Notwithstanding anything contained herein to the contrary,
Employee agrees that the provisions of Paragraph 5(a) above and the remedies
provided in this Paragraph 5(b) for a breach by Employee shall be in addition
to, and shall not be deemed to supersede or to otherwise restrict, limit or
impair the rights of the Bank under the Trade Secrets Protection Act contained
in Article 24, Chapter 66 of the North Carolina General Statutes, or any other
state or federal law or regulation dealing with or providing a remedy for the
wrongful disclosure, misuse or misappropriation of trade secrets or other
proprietary or confidential information.
(c) Survival of Covenants.
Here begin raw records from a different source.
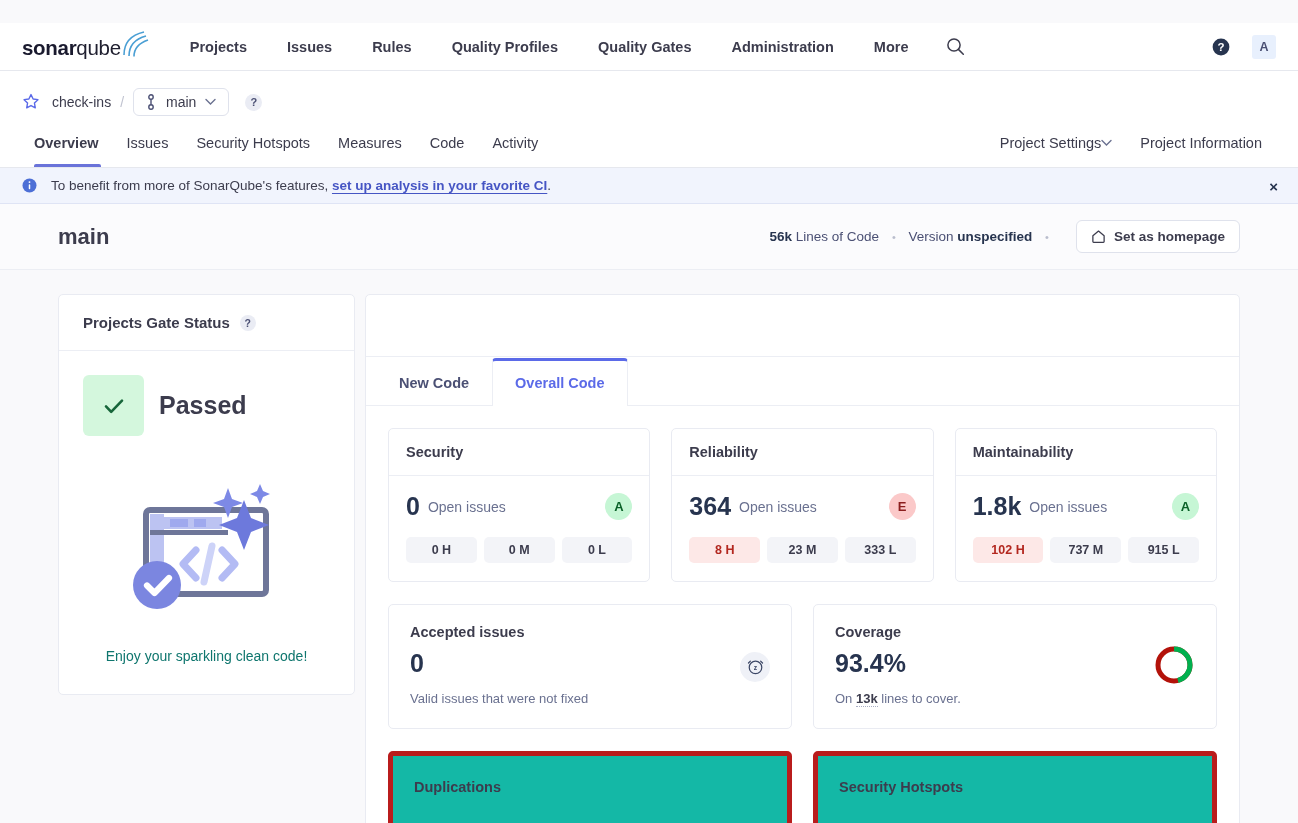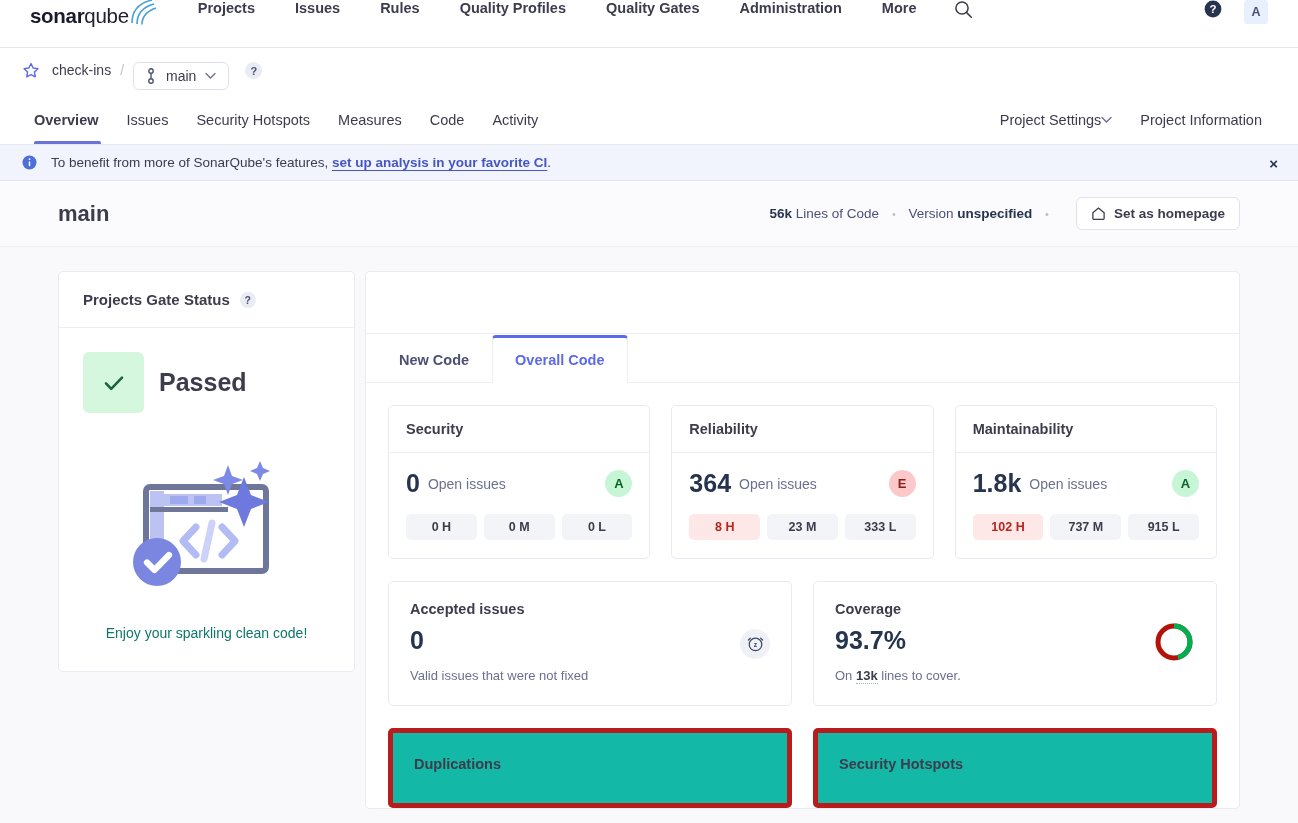--- a/index.html
+++ b/index.html
@@ -8,22 +8,23 @@
     font-family: "Liberation Sans", sans-serif;
     background: #f9f9fb;
     color: #3c3c4d;
     overflow: hidden;
   }
 
   
   .global-nav {
     height: 48px; background: #fff;
     border-bottom: 1px solid #e6e8ee;
-    display: flex; align-items: flex-start;
-    padding: 0 30px;
+    display: flex; align-items: center;
+    padding: 0 22px;
+    margin-top: 23px;
   }
   .logo { display: flex; align-items: flex-end; margin-right: 38px; position: relative; top: -1px;}
   .logo-text { font-size: 20.5px; letter-spacing: -0.3px; color: #1a1a2e; }
   .logo-text b { font-weight: 700; }
   .logo-text span.light { font-weight: 400; color: #202030; }
   .logo-waves { width: 30px; height: 26px; margin-left: 1px; margin-bottom: 3px; }
   .nav-links { display: flex; align-items: center; gap: 0; }
   .nav-link {
     font-size: 14.5px; font-weight: 600; color: #3c3c4d;
     padding: 0 20px; cursor: pointer; white-space: nowrap;
@@ -36,21 +37,21 @@
     width: 24px; height: 24px; border-radius: 3px;
     background: #e8f0fd; color: #4b5074;
     font-size: 12.5px; font-weight: 600;
     display: flex; align-items: center; justify-content: center;
     cursor: pointer;
   }
 
   
   .context-nav { background: #fff; border-bottom: 1px solid #e6e8ee; }
   .breadcrumb-row {
-    display: flex; align-items: flex-start;
+    display: flex; align-items: center;
     padding: 14px 22px 0 22px; height: 48px;
   }
   .star-icon { cursor: pointer; margin-right: 12px; display:flex; }
   .crumb-link {
     font-size: 14px; color: #3c3c4d; cursor: pointer;
   }
   .crumb-sep { color: #c0c3d0; margin: 0 9px; font-size: 14px; }
   .branch-pill {
     display: flex; align-items: center; gap: 9px;
     border: 1px solid #dfe2ec; border-radius: 6px;
@@ -464,21 +465,21 @@
                 <line x1="4.6" y1="4.3" x2="2.6" y2="6.3" stroke="#3c4766" stroke-width="1.3" stroke-linecap="round"></line>
                 <line x1="15.4" y1="4.3" x2="17.4" y2="6.3" stroke="#3c4766" stroke-width="1.3" stroke-linecap="round"></line>
                 <text x="10" y="14.2" font-size="7.2" font-weight="700" fill="#3c4766" text-anchor="middle" font-family="Liberation Sans, sans-serif">z</text>
               </svg>
             </div>
           </div>
         </div>
 
         <div class="wide-card">
           <div class="wc-title">Coverage</div>
-          <div class="wc-value">93.7%</div>
+          <div class="wc-value">93.4%</div>
           <div class="wc-sub"><span>On </span><b>13k</b><span> lines to cover.</span></div>
           <div class="wc-icon-right">
             <svg width="42" height="42" viewBox="0 0 42 42" id="coverage-donut">
               <circle cx="21" cy="21" r="16" fill="none" stroke="#b3120a" stroke-width="5"></circle>
               <circle id="coverage-arc" cx="21" cy="21" r="16" fill="none" stroke="#00b04f" stroke-width="5" stroke-dasharray="46 54" stroke-dashoffset="0" pathLength="100" transform="rotate(-90 21 21)"></circle>
             </svg>
           </div>
         </div>
       </div>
Employee's covenants and agreements
and the Bank's rights and remedies provided for in this Paragraph 5 shall
survive any termination of this Agreement or Employee's employment with the
Bank.
6. Termination and Termination Pay.
(a) Employee's employment under this Agreement may be terminated
at any time by Employee upon sixty (60) days written notice to the Bank. Upon
such termination, Employee shall be entitled to receive compensation through the
effective date of such termination; provided, however, that the Bank, in its
sole discretion, may elect for Employee not to serve out part or all of said
notice period.
(b) Employee's employment under this Agreement shall be
terminated upon the death of Employee during the term of this Agreement. Upon
any such termination, Employee's estate shall be entitled to receive any
compensation due to Employee computed through the last day of the calendar month
in which his death shall have occurred but which remains unpaid.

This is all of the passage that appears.